I only saw one person while I was there early in the morning. One fellow drove out of the area, then drove back in a few minutes later and paused beside me. He rolled down his passenger window and commented on my camera, then asked what I was doing there. Fair question! After I told him I was waiting for a train, he was satisfied and went on his way. We kept our “social distance” while having a brief chat…

At one point I heard a train horn, far off in the distance. I waited eagerly for the train to get closer… but I never saw it. Eventually I ran out of time and I had to go, with no sign of any train. That was OK.

I drove back along the CN Redditt subdivision on my way home, with no trains in sight there either.

Dugald

Telegraph poles and the Dugald grain elevator
Telegraph poles and the Dugald grain elevator

I stopped in Dugald briefly to look down the tracks toward Winnipeg – still no trains. I do like those telegraph poles, though!

Here’s a map I drew to show my route (in blue). I didn’t show the return route from Molson – Beasejour – Vivian – Anola – Dugald.

Driving around east of Winnipeg

Just One More Thing

I just finished re-reading Passing Trains by Greg McDonnell. I had read it years ago but I recently acquired my own copy.

This is a great book, filled with great prose by the author, and featuring fantastic photography by Greg and other noted railway photographers.

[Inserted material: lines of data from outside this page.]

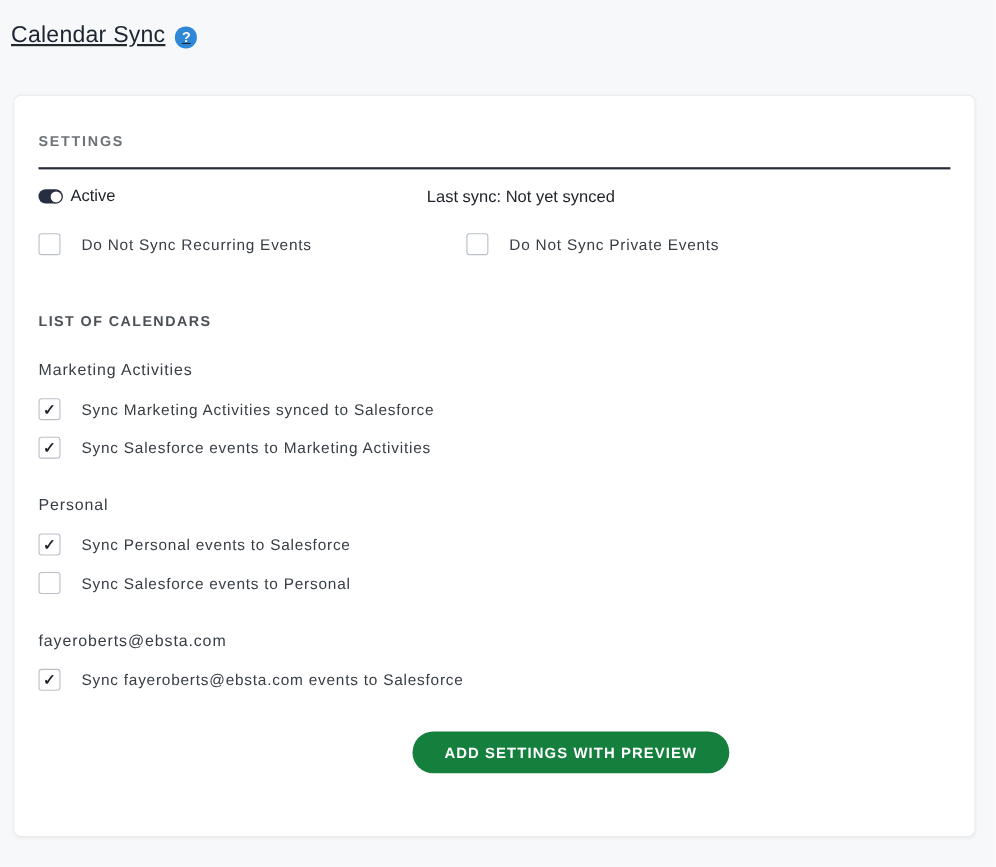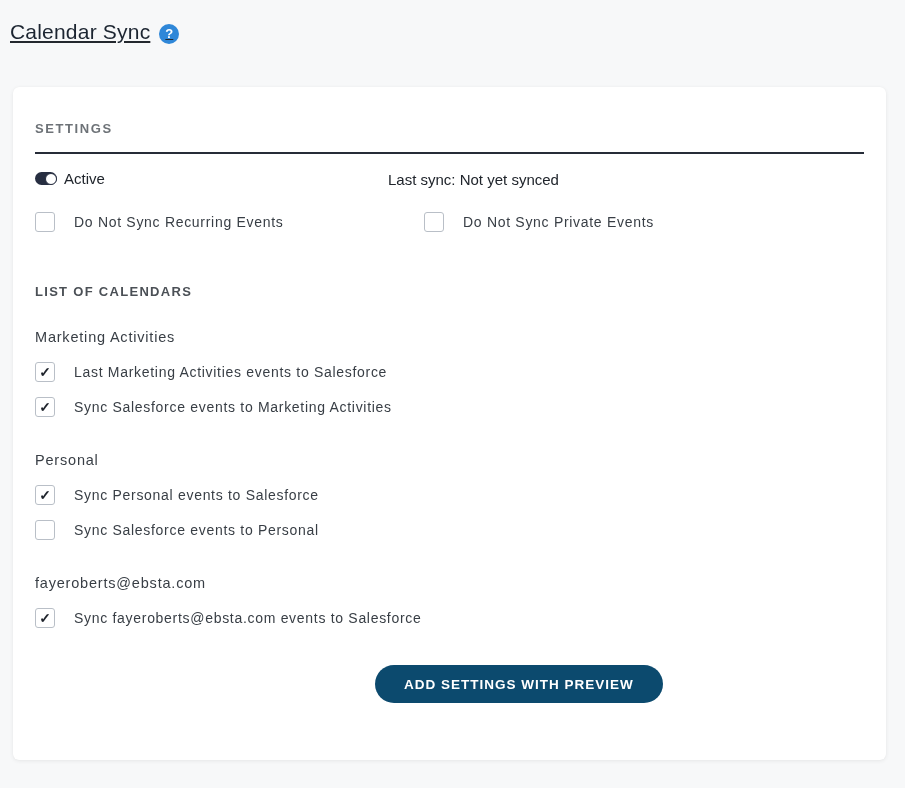--- a/index.html
+++ b/index.html
@@ -76,21 +76,21 @@
     font-size:14.5px;letter-spacing:.8px;color:#383e45;line-height:17px;
   }
   .gn-first{margin-top:30px;}
   .gn-next{margin-top:35px;}
   .cb-row-a{margin-top:16px;height:20px;}
   .cb-row-b{margin-top:15px;height:20px;}
   .button-row{margin-top:37px;}
   .primary-btn{
     margin-left:340px;
     height:38px;padding:0 29px;
-    background:#0c4a6e;color:#ffffff;
+    background:#15803d;color:#ffffff;
     border:none;border-radius:19px;
     font-family:"Liberation Sans", sans-serif;
     font-size:13.5px;font-weight:700;letter-spacing:1px;
     cursor:pointer;
   }
 </style>
 </head>
 <body>
 
 <header class="page-header">
@@ -128,21 +128,21 @@
         <span class="check-label">Do Not Sync Private Events</span>
       </label>
     </div>
   </div>
 
   <div class="section-label dark list-label">LIST OF CALENDARS</div>
 
   <div class="group-name gn-first">Marketing Activities</div>
   <label class="check-item cb-row-a">
     <span class="checkbox checked"></span>
-    <span class="check-label">Last Marketing Activities events to Salesforce</span>
+    <span class="check-label">Sync Marketing Activities synced to Salesforce</span>
   </label>
   <label class="check-item cb-row-b">
     <span class="checkbox checked"></span>
     <span class="check-label">Sync Salesforce events to Marketing Activities</span>
   </label>
 
   <div class="group-name gn-next">Personal</div>
   <label class="check-item cb-row-a">
     <span class="checkbox checked"></span>
     <span class="check-label">Sync Personal events to Salesforce</span>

It made me a bit sad to read it, however. So much of Canadian railroading has changed over the past sixty or seventy years, and most of the scenes in this book cannot be repeated. The era of 40′ grain boxcars, MLW locomotives, mixed trains, steam engines in roundhouses is over.

I’m glad that this book has captured those scenes.

You can buy it on Amazon or perhaps find it in your local library – once those reopen…

8 thoughts on “No Trains, But a Great Sky”

    • Thanks, Eric! I agree that they are often in the way, but I realize they won’t be around for much longer so I am a little more forgiving of them and often will include them in a photo now.

      Reply
  1. Very interesting read. With my new job, the company that does final assembly of our engines (Standard Aero) is in Winnipeg. We gather the components and send up there to have them built and tested right now. I would have probably visited already if it wasn’t for the plague.

    I always enjoy seeing the scenery around the tracks, even if I don’t get to see a train. Train traffic is really off around here between the “precision railroading” improvements and now a huge reduction in traffic due to the economy.

    Reply
    • Hi Gene! Standard Aero is a big employer here. They have a pretty large facility near the airport.

      Traffic seems to have dropped a lot around here due to the economic slowdown caused by the virus. I’m sure it’ll pick up once we all get back to work.

      Reply
  2. The Lake Line Railroad trains are run by the Central Canadian Railway (CCR). CCR also operates the Forty Mile Rail trains out west at Foremost.